• [Input data]
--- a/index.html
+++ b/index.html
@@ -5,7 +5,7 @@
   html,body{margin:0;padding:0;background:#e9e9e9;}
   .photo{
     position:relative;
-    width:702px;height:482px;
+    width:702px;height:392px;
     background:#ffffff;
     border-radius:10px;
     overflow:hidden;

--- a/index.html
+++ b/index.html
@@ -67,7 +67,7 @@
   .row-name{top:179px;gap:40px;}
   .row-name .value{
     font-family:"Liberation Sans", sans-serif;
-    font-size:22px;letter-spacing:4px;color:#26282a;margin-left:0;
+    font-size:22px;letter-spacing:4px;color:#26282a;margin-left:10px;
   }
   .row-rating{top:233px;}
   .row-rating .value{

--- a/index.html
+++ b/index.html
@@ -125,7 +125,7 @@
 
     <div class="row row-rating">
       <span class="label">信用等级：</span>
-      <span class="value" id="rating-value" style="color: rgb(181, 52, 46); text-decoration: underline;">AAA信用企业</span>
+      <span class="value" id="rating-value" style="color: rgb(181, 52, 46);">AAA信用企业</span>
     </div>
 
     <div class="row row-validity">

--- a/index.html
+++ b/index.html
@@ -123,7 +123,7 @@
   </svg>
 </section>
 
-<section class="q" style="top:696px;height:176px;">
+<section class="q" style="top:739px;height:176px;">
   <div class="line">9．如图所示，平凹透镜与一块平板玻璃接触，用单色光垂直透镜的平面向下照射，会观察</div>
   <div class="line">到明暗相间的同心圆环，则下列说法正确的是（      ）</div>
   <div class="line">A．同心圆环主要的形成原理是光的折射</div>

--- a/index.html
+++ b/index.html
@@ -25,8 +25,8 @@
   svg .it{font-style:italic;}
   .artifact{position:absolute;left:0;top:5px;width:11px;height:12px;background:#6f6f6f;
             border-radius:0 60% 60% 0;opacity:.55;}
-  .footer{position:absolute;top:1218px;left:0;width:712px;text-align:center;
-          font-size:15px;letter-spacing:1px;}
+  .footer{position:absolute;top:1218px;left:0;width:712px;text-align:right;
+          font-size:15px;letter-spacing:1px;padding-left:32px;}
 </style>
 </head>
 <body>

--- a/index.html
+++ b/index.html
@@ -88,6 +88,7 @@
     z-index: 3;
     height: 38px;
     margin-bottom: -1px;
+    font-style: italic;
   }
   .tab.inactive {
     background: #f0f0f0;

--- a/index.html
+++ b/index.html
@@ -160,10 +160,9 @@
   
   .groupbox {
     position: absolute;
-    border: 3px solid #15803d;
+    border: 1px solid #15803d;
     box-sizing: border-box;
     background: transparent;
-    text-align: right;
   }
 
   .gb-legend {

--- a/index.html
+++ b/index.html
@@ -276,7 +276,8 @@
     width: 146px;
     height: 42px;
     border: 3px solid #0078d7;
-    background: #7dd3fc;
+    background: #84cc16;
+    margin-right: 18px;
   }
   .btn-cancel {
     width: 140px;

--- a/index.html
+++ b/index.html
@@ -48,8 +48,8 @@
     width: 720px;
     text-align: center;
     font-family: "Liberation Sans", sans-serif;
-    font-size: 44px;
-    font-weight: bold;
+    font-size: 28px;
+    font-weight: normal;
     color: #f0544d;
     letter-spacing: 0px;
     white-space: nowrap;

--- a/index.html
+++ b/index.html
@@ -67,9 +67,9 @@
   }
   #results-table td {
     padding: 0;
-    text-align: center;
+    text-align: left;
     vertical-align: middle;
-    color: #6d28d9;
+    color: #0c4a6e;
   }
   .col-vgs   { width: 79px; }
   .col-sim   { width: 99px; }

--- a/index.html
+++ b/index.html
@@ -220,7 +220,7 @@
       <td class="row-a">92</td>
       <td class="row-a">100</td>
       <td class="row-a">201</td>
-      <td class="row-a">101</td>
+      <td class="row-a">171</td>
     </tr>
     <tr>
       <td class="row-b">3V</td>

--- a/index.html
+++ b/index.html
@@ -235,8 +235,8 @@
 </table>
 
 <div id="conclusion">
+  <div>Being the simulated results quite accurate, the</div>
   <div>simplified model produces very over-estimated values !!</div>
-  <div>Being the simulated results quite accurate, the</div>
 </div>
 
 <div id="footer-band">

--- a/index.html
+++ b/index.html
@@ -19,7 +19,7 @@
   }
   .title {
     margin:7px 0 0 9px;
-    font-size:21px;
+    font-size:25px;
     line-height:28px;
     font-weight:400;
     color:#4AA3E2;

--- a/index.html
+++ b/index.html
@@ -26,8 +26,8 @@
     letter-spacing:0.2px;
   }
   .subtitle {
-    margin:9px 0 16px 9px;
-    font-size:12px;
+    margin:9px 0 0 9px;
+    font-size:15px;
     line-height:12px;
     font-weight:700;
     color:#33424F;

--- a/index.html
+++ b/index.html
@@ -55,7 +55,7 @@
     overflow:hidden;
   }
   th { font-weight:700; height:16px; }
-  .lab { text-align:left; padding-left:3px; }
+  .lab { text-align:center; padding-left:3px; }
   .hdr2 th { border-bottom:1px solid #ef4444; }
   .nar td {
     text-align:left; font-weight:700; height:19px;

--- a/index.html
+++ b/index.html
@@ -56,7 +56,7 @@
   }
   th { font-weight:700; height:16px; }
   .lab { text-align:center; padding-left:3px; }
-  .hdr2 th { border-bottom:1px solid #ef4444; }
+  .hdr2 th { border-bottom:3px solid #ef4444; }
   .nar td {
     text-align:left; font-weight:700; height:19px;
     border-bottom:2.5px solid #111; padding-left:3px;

• [Work to be completed] Print every record above exactly as it appears.

• [Exercise response]
--- a/index.html
+++ b/index.html
@@ -5,7 +5,7 @@
   html,body{margin:0;padding:0;background:#e9e9e9;}
   .photo{
     position:relative;
-    width:702px;height:482px;
+    width:702px;height:392px;
     background:#ffffff;
     border-radius:10px;
     overflow:hidden;

--- a/index.html
+++ b/index.html
@@ -67,7 +67,7 @@
   .row-name{top:179px;gap:40px;}
   .row-name .value{
     font-family:"Liberation Sans", sans-serif;
-    font-size:22px;letter-spacing:4px;color:#26282a;margin-left:0;
+    font-size:22px;letter-spacing:4px;color:#26282a;margin-left:10px;
   }
   .row-rating{top:233px;}
   .row-rating .value{

--- a/index.html
+++ b/index.html
@@ -125,7 +125,7 @@
 
     <div class="row row-rating">
       <span class="label">信用等级：</span>
-      <span class="value" id="rating-value" style="color: rgb(181, 52, 46); text-decoration: underline;">AAA信用企业</span>
+      <span class="value" id="rating-value" style="color: rgb(181, 52, 46);">AAA信用企业</span>
     </div>
 
     <div class="row row-validity">

--- a/index.html
+++ b/index.html
@@ -123,7 +123,7 @@
   </svg>
 </section>
 
-<section class="q" style="top:696px;height:176px;">
+<section class="q" style="top:739px;height:176px;">
   <div class="line">9．如图所示，平凹透镜与一块平板玻璃接触，用单色光垂直透镜的平面向下照射，会观察</div>
   <div class="line">到明暗相间的同心圆环，则下列说法正确的是（      ）</div>
   <div class="line">A．同心圆环主要的形成原理是光的折射</div>

--- a/index.html
+++ b/index.html
@@ -25,8 +25,8 @@
   svg .it{font-style:italic;}
   .artifact{position:absolute;left:0;top:5px;width:11px;height:12px;background:#6f6f6f;
             border-radius:0 60% 60% 0;opacity:.55;}
-  .footer{position:absolute;top:1218px;left:0;width:712px;text-align:center;
-          font-size:15px;letter-spacing:1px;}
+  .footer{position:absolute;top:1218px;left:0;width:712px;text-align:right;
+          font-size:15px;letter-spacing:1px;padding-left:32px;}
 </style>
 </head>
 <body>

--- a/index.html
+++ b/index.html
@@ -88,6 +88,7 @@
     z-index: 3;
     height: 38px;
     margin-bottom: -1px;
+    font-style: italic;
   }
   .tab.inactive {
     background: #f0f0f0;

--- a/index.html
+++ b/index.html
@@ -160,10 +160,9 @@
   
   .groupbox {
     position: absolute;
-    border: 3px solid #15803d;
+    border: 1px solid #15803d;
     box-sizing: border-box;
     background: transparent;
-    text-align: right;
   }
 
   .gb-legend {

--- a/index.html
+++ b/index.html
@@ -276,7 +276,8 @@
     width: 146px;
     height: 42px;
     border: 3px solid #0078d7;
-    background: #7dd3fc;
+    background: #84cc16;
+    margin-right: 18px;
   }
   .btn-cancel {
     width: 140px;

--- a/index.html
+++ b/index.html
@@ -48,8 +48,8 @@
     width: 720px;
     text-align: center;
     font-family: "Liberation Sans", sans-serif;
-    font-size: 44px;
-    font-weight: bold;
+    font-size: 28px;
+    font-weight: normal;
     color: #f0544d;
     letter-spacing: 0px;
     white-space: nowrap;

--- a/index.html
+++ b/index.html
@@ -67,9 +67,9 @@
   }
   #results-table td {
     padding: 0;
-    text-align: center;
+    text-align: left;
     vertical-align: middle;
-    color: #6d28d9;
+    color: #0c4a6e;
   }
   .col-vgs   { width: 79px; }
   .col-sim   { width: 99px; }

--- a/index.html
+++ b/index.html
@@ -220,7 +220,7 @@
       <td class="row-a">92</td>
       <td class="row-a">100</td>
       <td class="row-a">201</td>
-      <td class="row-a">101</td>
+      <td class="row-a">171</td>
     </tr>
     <tr>
       <td class="row-b">3V</td>

--- a/index.html
+++ b/index.html
@@ -235,8 +235,8 @@
 </table>
 
 <div id="conclusion">
+  <div>Being the simulated results quite accurate, the</div>
   <div>simplified model produces very over-estimated values !!</div>
-  <div>Being the simulated results quite accurate, the</div>
 </div>
 
 <div id="footer-band">

--- a/index.html
+++ b/index.html
@@ -19,7 +19,7 @@
   }
   .title {
     margin:7px 0 0 9px;
-    font-size:21px;
+    font-size:25px;
     line-height:28px;
     font-weight:400;
     color:#4AA3E2;

--- a/index.html
+++ b/index.html
@@ -26,8 +26,8 @@
     letter-spacing:0.2px;
   }
   .subtitle {
-    margin:9px 0 16px 9px;
-    font-size:12px;
+    margin:9px 0 0 9px;
+    font-size:15px;
     line-height:12px;
     font-weight:700;
     color:#33424F;

--- a/index.html
+++ b/index.html
@@ -55,7 +55,7 @@
     overflow:hidden;
   }
   th { font-weight:700; height:16px; }
-  .lab { text-align:left; padding-left:3px; }
+  .lab { text-align:center; padding-left:3px; }
   .hdr2 th { border-bottom:1px solid #ef4444; }
   .nar td {
     text-align:left; font-weight:700; height:19px;

--- a/index.html
+++ b/index.html
@@ -56,7 +56,7 @@
   }
   th { font-weight:700; height:16px; }
   .lab { text-align:center; padding-left:3px; }
-  .hdr2 th { border-bottom:1px solid #ef4444; }
+  .hdr2 th { border-bottom:3px solid #ef4444; }
   .nar td {
     text-align:left; font-weight:700; height:19px;
     border-bottom:2.5px solid #111; padding-left:3px;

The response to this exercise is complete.